## Work task
Locate each line of the material that contains "Accuracy", then return it.

## Dataset content
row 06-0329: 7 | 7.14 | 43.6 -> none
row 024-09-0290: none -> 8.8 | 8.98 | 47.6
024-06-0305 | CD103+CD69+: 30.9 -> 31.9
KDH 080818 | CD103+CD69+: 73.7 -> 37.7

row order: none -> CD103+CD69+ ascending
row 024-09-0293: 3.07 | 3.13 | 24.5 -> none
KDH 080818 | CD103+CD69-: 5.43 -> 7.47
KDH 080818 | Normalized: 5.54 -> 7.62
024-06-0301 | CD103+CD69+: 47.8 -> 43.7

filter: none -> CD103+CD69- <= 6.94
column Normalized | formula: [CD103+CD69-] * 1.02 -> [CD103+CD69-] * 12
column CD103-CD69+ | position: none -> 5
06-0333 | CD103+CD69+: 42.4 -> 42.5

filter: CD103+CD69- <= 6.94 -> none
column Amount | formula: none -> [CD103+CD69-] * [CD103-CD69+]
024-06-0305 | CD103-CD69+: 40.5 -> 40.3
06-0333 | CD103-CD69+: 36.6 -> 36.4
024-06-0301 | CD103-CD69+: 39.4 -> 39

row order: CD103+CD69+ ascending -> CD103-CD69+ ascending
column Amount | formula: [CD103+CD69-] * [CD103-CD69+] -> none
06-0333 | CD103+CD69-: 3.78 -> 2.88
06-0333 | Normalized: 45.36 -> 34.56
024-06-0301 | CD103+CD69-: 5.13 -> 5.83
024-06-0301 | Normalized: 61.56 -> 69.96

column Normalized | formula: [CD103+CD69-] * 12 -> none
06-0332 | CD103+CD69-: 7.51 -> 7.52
---
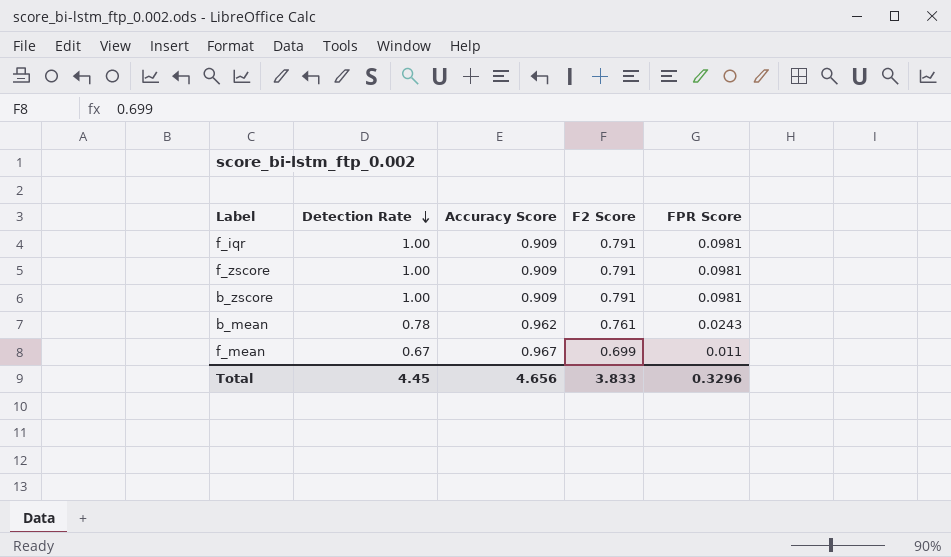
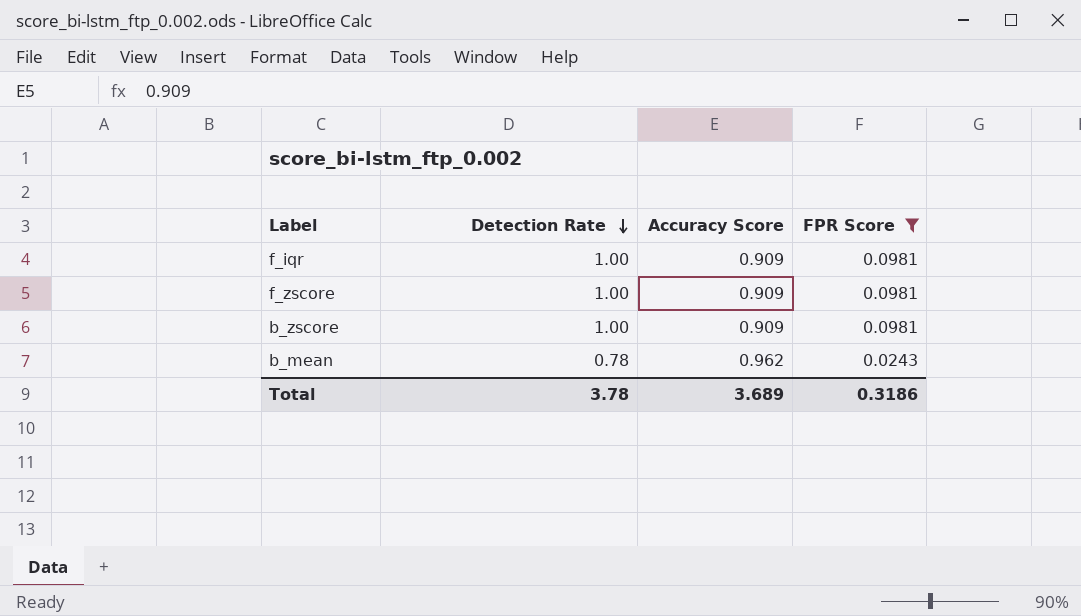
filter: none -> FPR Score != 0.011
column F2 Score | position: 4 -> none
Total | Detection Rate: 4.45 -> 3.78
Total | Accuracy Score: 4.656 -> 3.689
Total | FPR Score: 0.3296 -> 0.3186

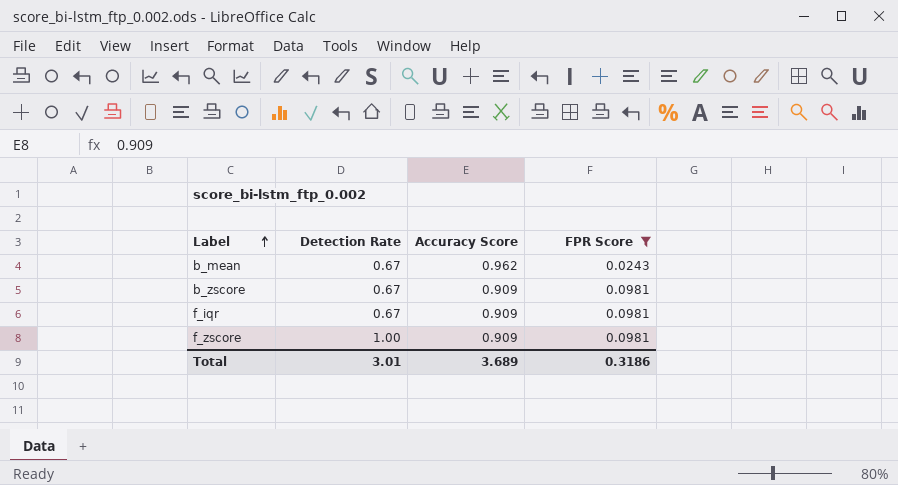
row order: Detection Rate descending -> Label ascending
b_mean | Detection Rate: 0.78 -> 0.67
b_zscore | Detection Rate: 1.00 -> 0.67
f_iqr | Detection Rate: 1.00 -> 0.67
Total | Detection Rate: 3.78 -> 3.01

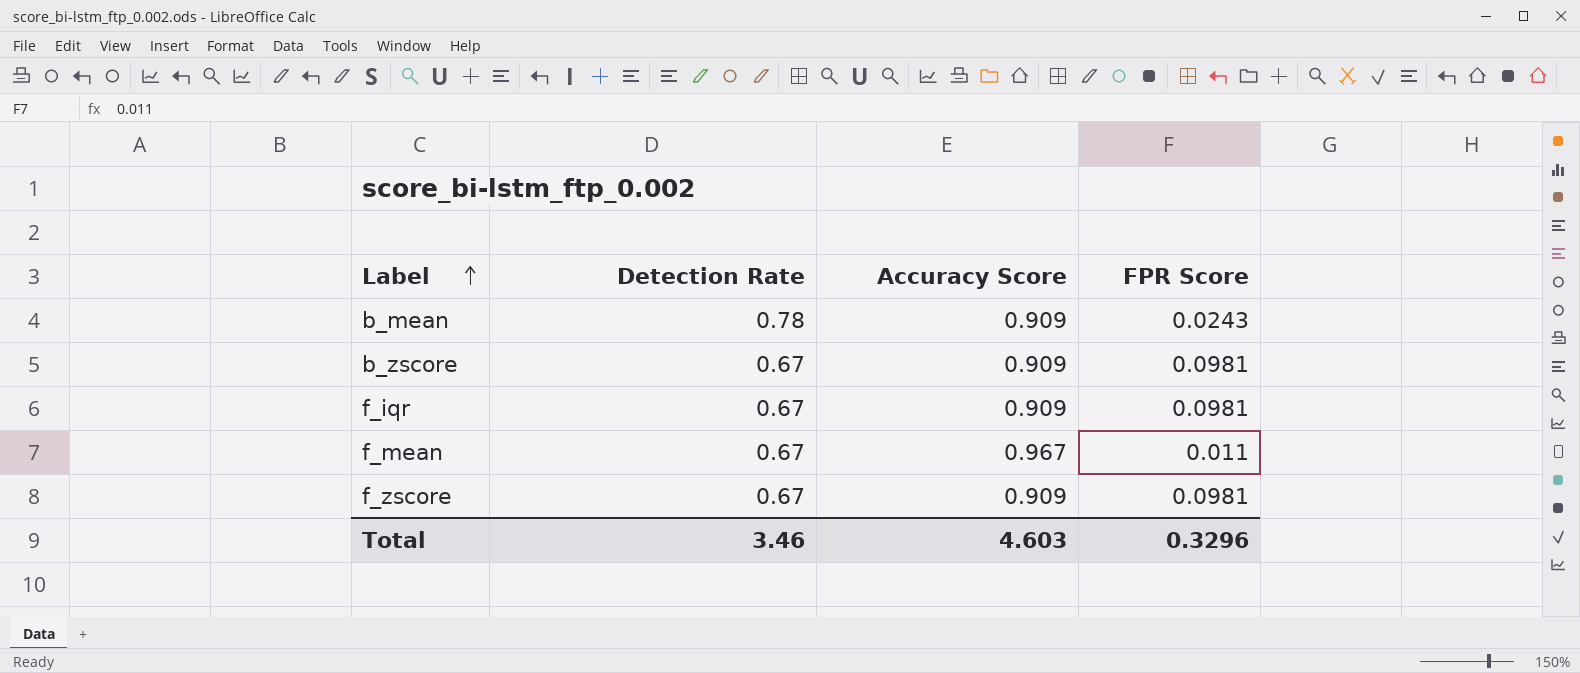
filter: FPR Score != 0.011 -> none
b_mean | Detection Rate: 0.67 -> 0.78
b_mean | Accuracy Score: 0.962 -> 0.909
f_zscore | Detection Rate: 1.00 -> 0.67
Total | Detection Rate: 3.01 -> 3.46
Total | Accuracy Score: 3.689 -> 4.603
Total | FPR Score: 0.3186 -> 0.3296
==
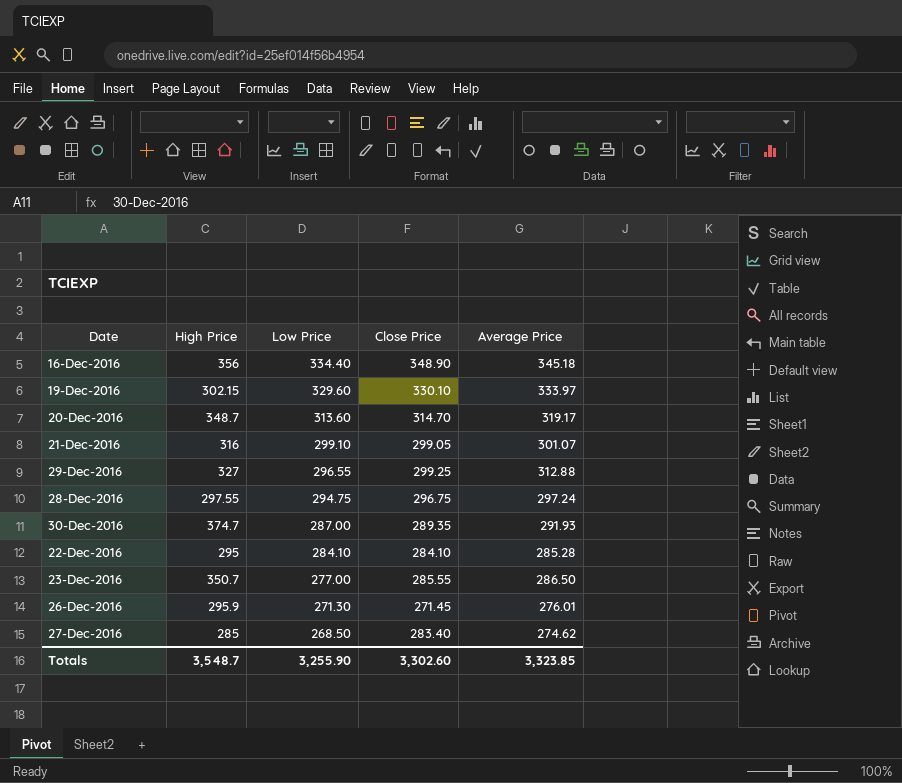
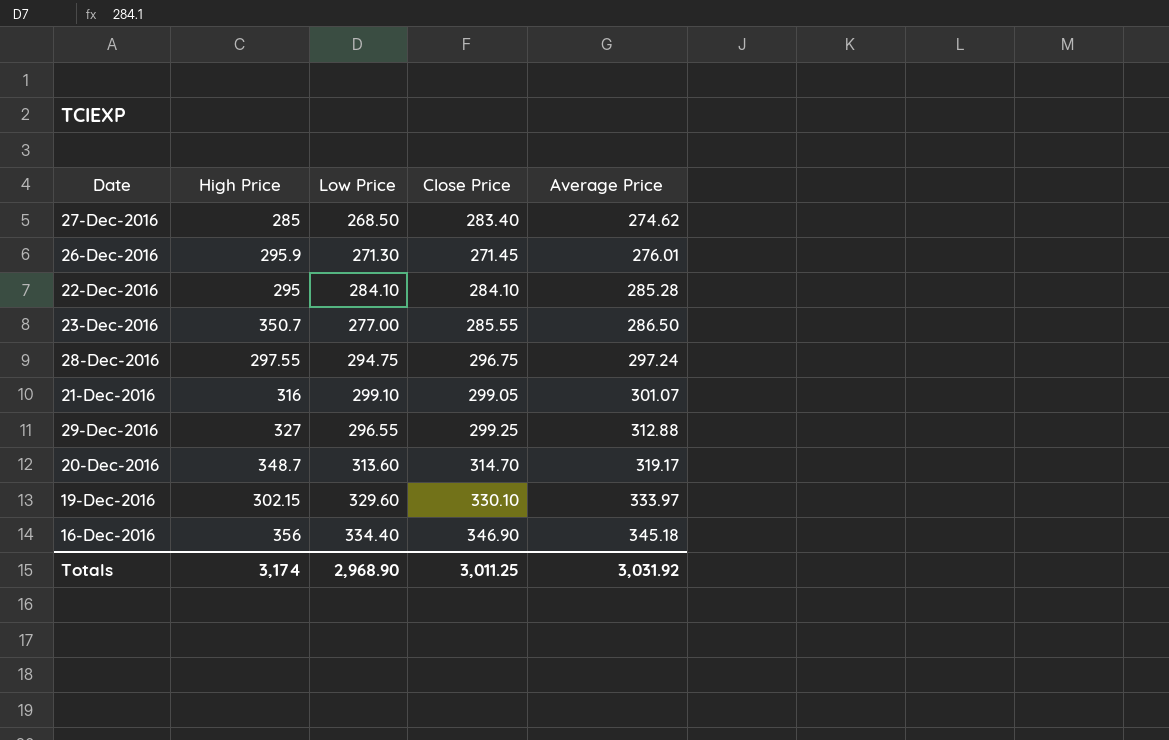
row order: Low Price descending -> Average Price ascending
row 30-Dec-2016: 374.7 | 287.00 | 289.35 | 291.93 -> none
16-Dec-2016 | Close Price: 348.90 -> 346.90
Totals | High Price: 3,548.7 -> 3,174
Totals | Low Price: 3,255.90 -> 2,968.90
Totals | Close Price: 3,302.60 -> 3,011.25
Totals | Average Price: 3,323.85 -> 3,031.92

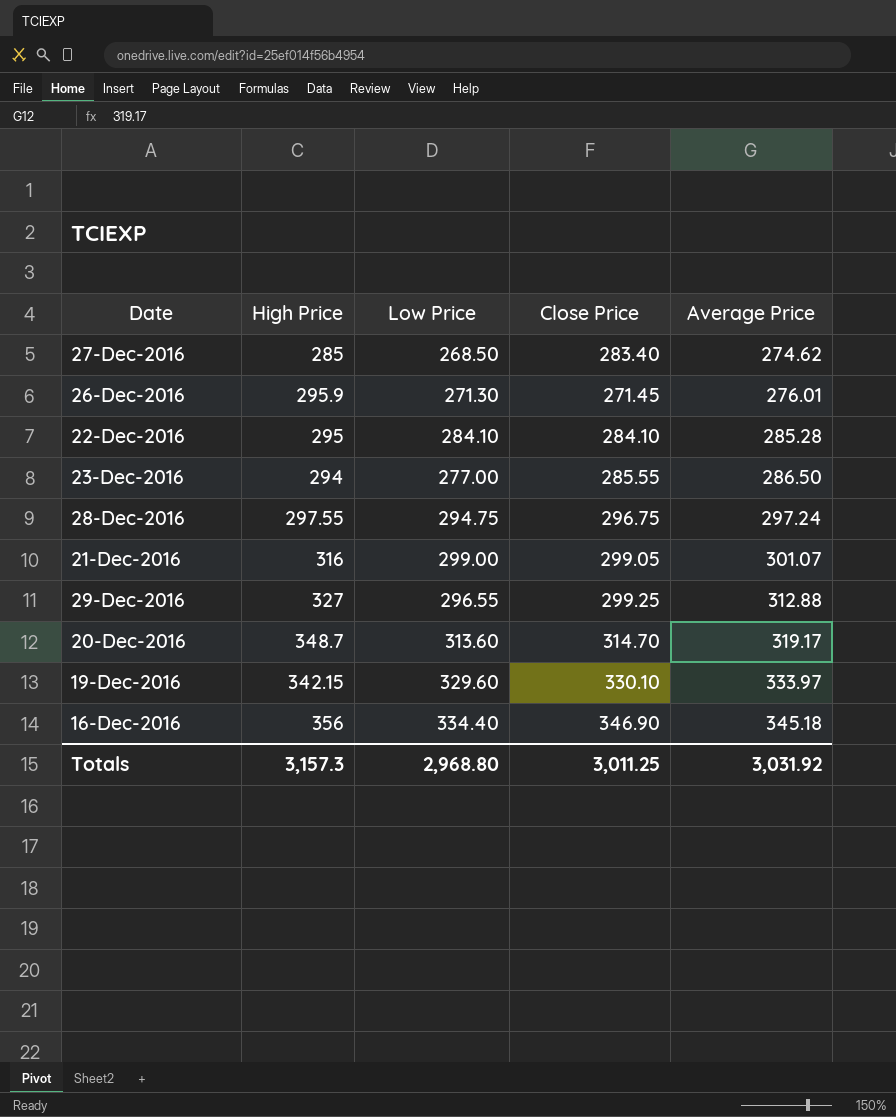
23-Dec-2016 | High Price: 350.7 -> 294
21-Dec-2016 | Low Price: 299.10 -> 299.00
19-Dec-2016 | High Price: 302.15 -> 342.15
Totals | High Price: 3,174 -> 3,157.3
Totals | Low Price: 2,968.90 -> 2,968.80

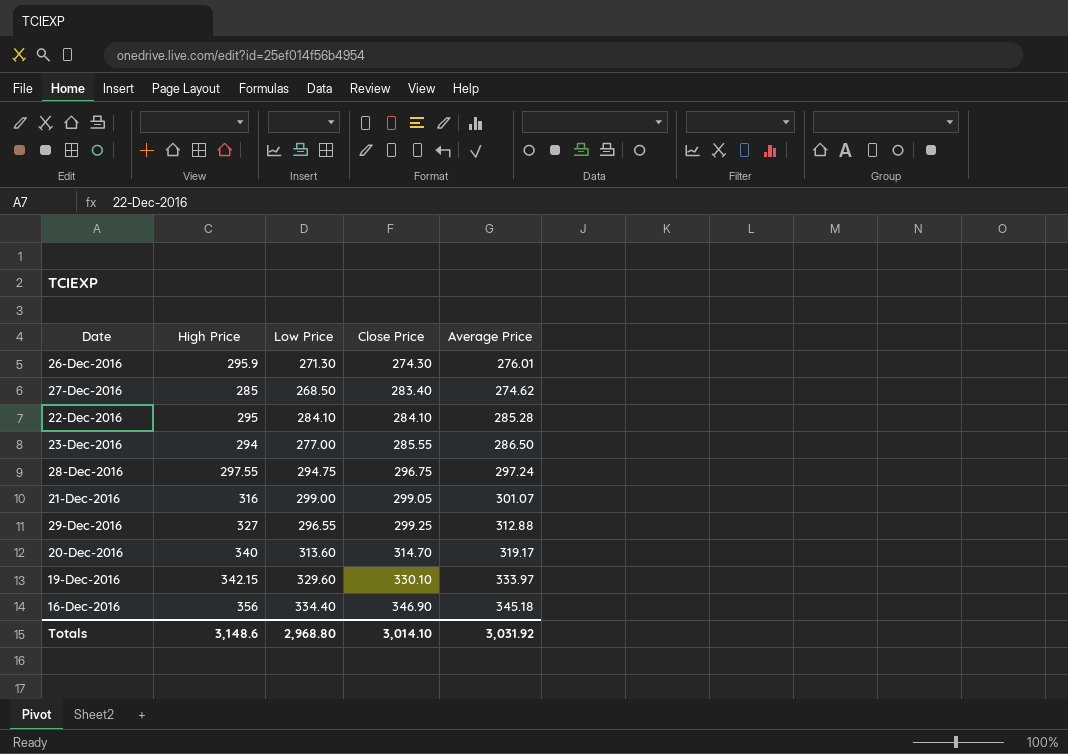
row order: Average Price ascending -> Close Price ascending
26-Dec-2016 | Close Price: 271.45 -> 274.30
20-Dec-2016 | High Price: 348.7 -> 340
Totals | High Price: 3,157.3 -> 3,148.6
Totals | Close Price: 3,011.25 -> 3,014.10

## Expected answer
Total | Accuracy Score: 4.656 -> 3.689
b_mean | Accuracy Score: 0.962 -> 0.909
Total | Accuracy Score: 3.689 -> 4.603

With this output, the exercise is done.